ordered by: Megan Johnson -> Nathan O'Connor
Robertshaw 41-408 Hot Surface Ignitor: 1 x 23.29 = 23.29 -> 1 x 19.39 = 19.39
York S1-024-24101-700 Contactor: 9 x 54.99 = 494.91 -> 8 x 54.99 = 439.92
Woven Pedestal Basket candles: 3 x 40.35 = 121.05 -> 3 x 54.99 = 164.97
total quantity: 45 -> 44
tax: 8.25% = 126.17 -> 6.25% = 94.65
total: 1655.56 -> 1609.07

* * *

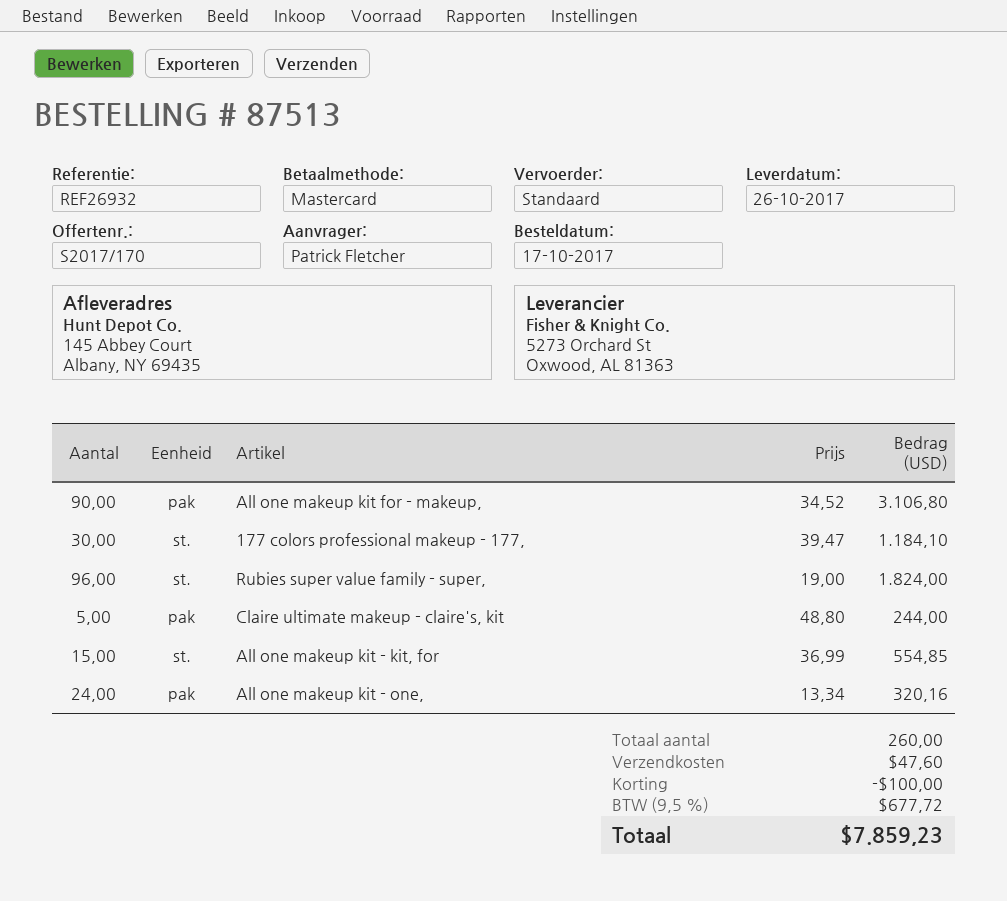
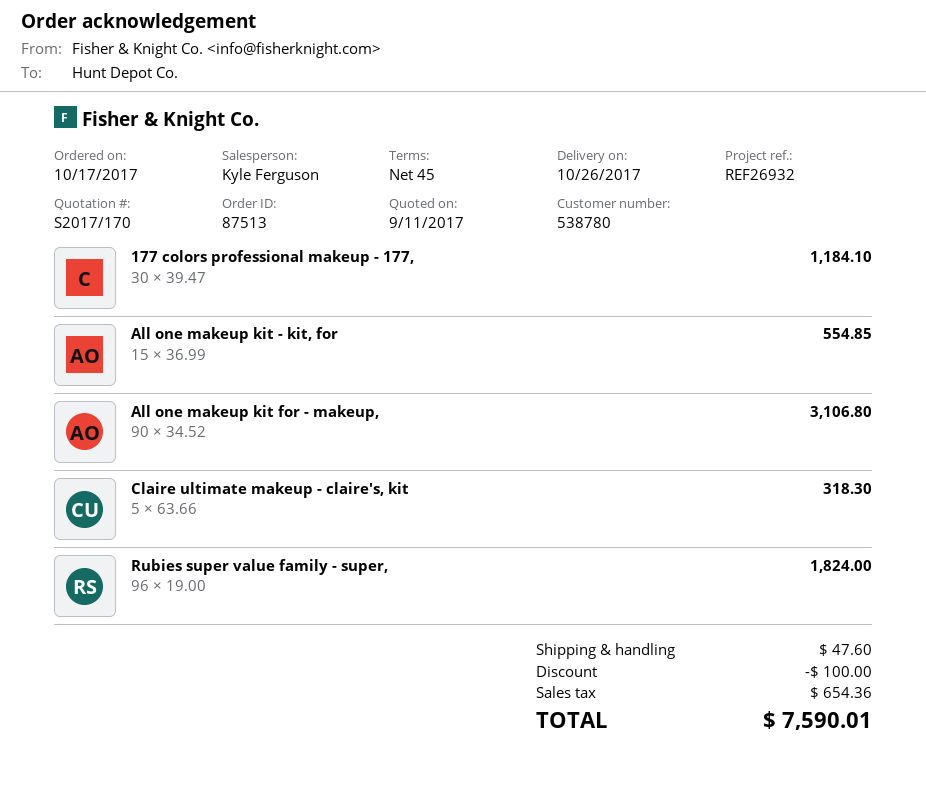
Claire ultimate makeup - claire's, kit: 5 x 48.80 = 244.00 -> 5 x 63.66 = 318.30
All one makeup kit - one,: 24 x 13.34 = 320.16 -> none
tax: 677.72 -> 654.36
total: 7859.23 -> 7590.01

* * *

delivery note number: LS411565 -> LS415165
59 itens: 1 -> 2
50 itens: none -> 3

**Task objective:** Above is a listing; print exactly its lines from the one with "Robertshaw 41-408 Hot" through the one with "total: 1655.56 -> 1609.07", and no other lines.

**Answer section:**
Robertshaw 41-408 Hot Surface Ignitor: 1 x 23.29 = 23.29 -> 1 x 19.39 = 19.39
York S1-024-24101-700 Contactor: 9 x 54.99 = 494.91 -> 8 x 54.99 = 439.92
Woven Pedestal Basket candles: 3 x 40.35 = 121.05 -> 3 x 54.99 = 164.97
total quantity: 45 -> 44
tax: 8.25% = 126.17 -> 6.25% = 94.65
total: 1655.56 -> 1609.07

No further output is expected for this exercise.